_Work request_
Which lines in the records below contain the word "stroke"? Copy each one.

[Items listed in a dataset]
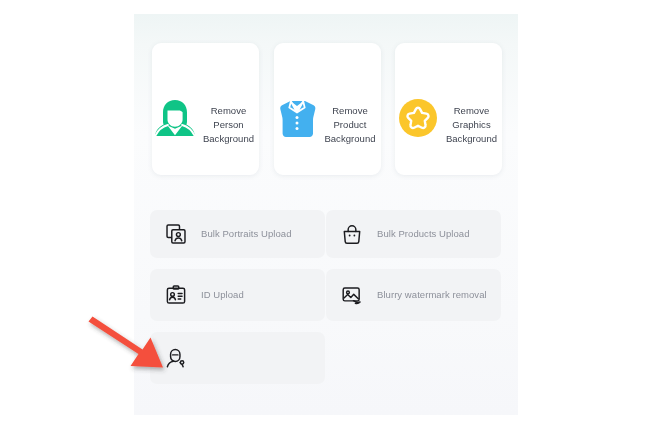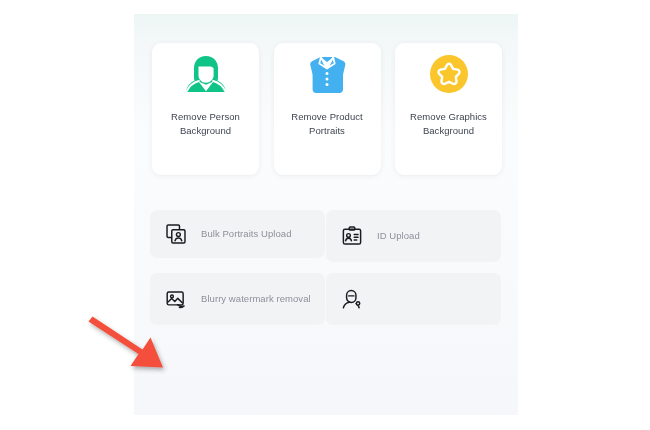--- a/index.html
+++ b/index.html
@@ -47,10 +47,10 @@
     border-radius: 9px;
     box-shadow: 0 1px 5px rgba(90, 105, 130, 0.11);
     display: flex;
-    flex-direction: column;
+    flex-direction: row;
     align-items: center;
     box-sizing: border-box;
-    padding-top: 8px;
+    padding-top: 18px;
     cursor: pointer;
   }
   .feature-icon {

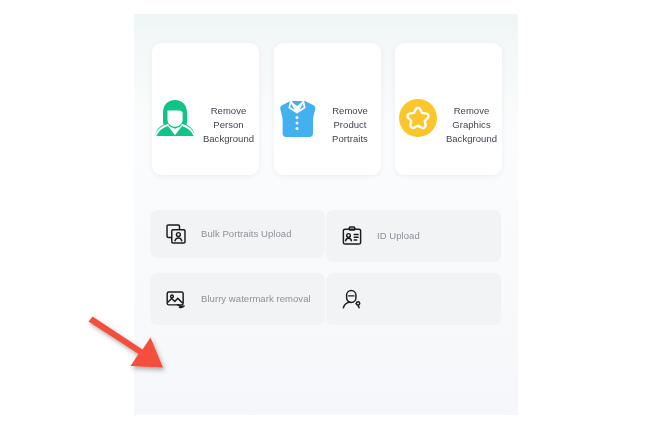--- a/index.html
+++ b/index.html
@@ -157,7 +157,7 @@
           <circle cx="23" cy="33.5" r="1.5" fill="#ffffff"></circle>
         </svg>
       </span>
-      <span class="feature-label">Remove Product Portraits</span>
+      <span class="feature-label">Remove Product Background</span>
     </div>
 
     <div class="feature-card">

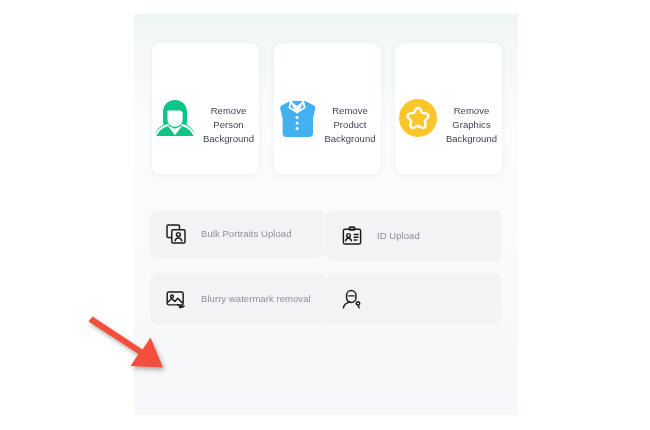--- a/index.html
+++ b/index.html
@@ -186,6 +186,17 @@
       <span class="tool-label">Bulk Portraits Upload</span>
     </div>
 
+    <div class="tool-tile">
+      <span class="tool-icon">
+        <svg width="22" height="22" viewBox="0 0 24 24" fill="none" stroke="#1c1c20" stroke-width="1.6">
+          <path d="M3.6 9.2h16.8l-1 11.1c-.1 1-.9 1.7-1.9 1.7H6.5c-1 0-1.8-.7-1.9-1.7z" stroke-linejoin="round"></path>
+          <path d="M7.8 9.2V7.4C7.8 5 9.7 3 12 3s4.2 2 4.2 4.4v1.8" stroke-linecap="round"></path>
+          <circle cx="9.4" cy="13.6" r="1" fill="#1c1c20" stroke="none"></circle>
+          <circle cx="14.6" cy="13.6" r="1" fill="#1c1c20" stroke="none"></circle>
+        </svg>
+      </span>
+      <span class="tool-label">Bulk Products Upload</span>
+    </div>
 
     <div class="tool-tile tall">
       <span class="tool-icon">

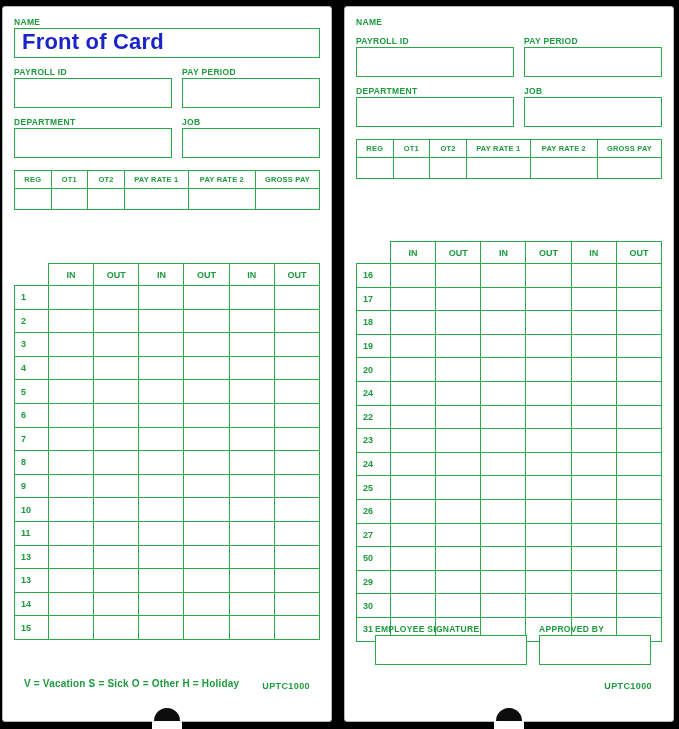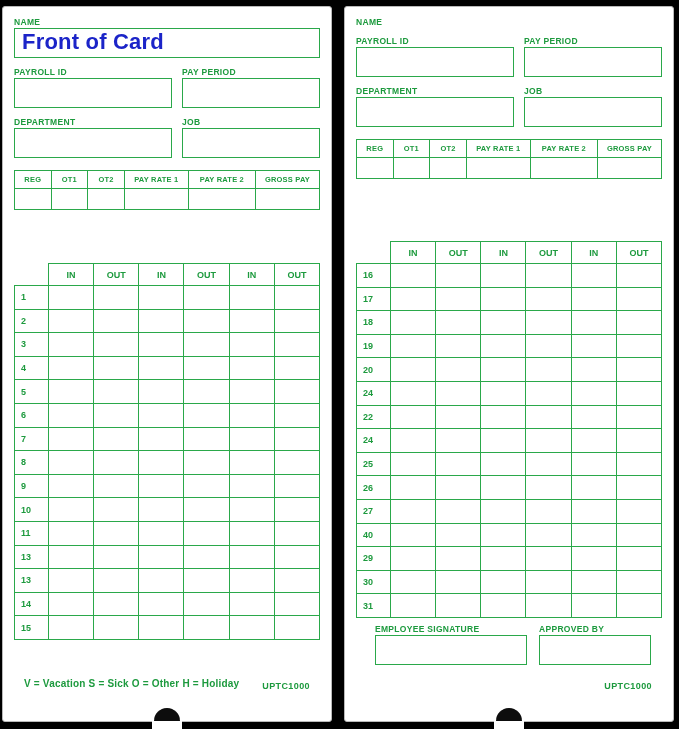--- a/index.html
+++ b/index.html
@@ -537,6 +537,15 @@
                 <td></td>
               </tr>
               <tr>
+                <td class="daynum">23</td>
+                <td></td>
+                <td></td>
+                <td></td>
+                <td></td>
+                <td></td>
+                <td></td>
+              </tr>
+              <tr>
                 <td class="daynum">24</td>
                 <td></td>
                 <td></td>

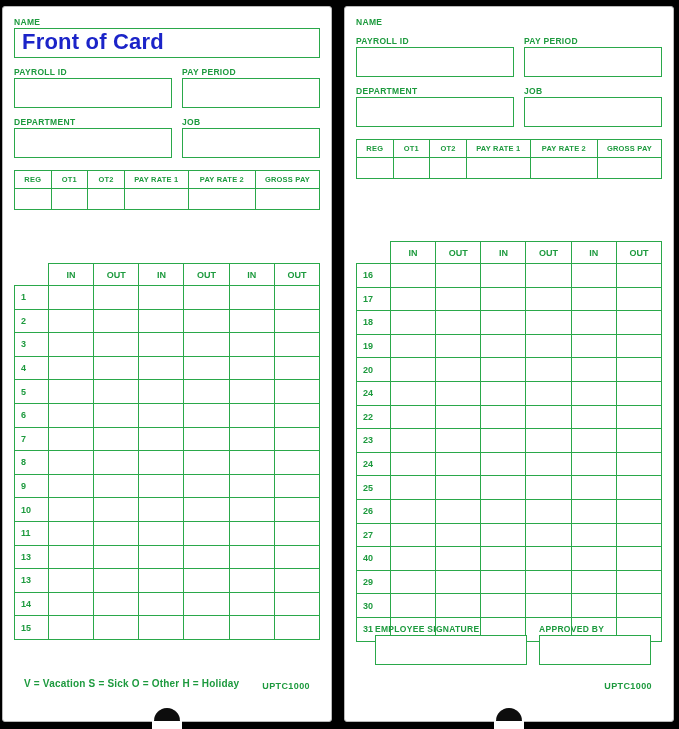--- a/index.html
+++ b/index.html
@@ -582,7 +582,7 @@
                 <td></td>
               </tr>
               <tr>
-                <td class="daynum">40</td>
+                <td class="daynum">50</td>
                 <td></td>
                 <td></td>
                 <td></td>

_Answer section_
+        <svg width="22" height="22" viewBox="0 0 24 24" fill="none" stroke="#1c1c20" stroke-width="1.6">
+          <path d="M3.6 9.2h16.8l-1 11.1c-.1 1-.9 1.7-1.9 1.7H6.5c-1 0-1.8-.7-1.9-1.7z" stroke-linejoin="round"></path>
+          <path d="M7.8 9.2V7.4C7.8 5 9.7 3 12 3s4.2 2 4.2 4.4v1.8" stroke-linecap="round"></path>
+          <circle cx="9.4" cy="13.6" r="1" fill="#1c1c20" stroke="none"></circle>
+          <circle cx="14.6" cy="13.6" r="1" fill="#1c1c20" stroke="none"></circle>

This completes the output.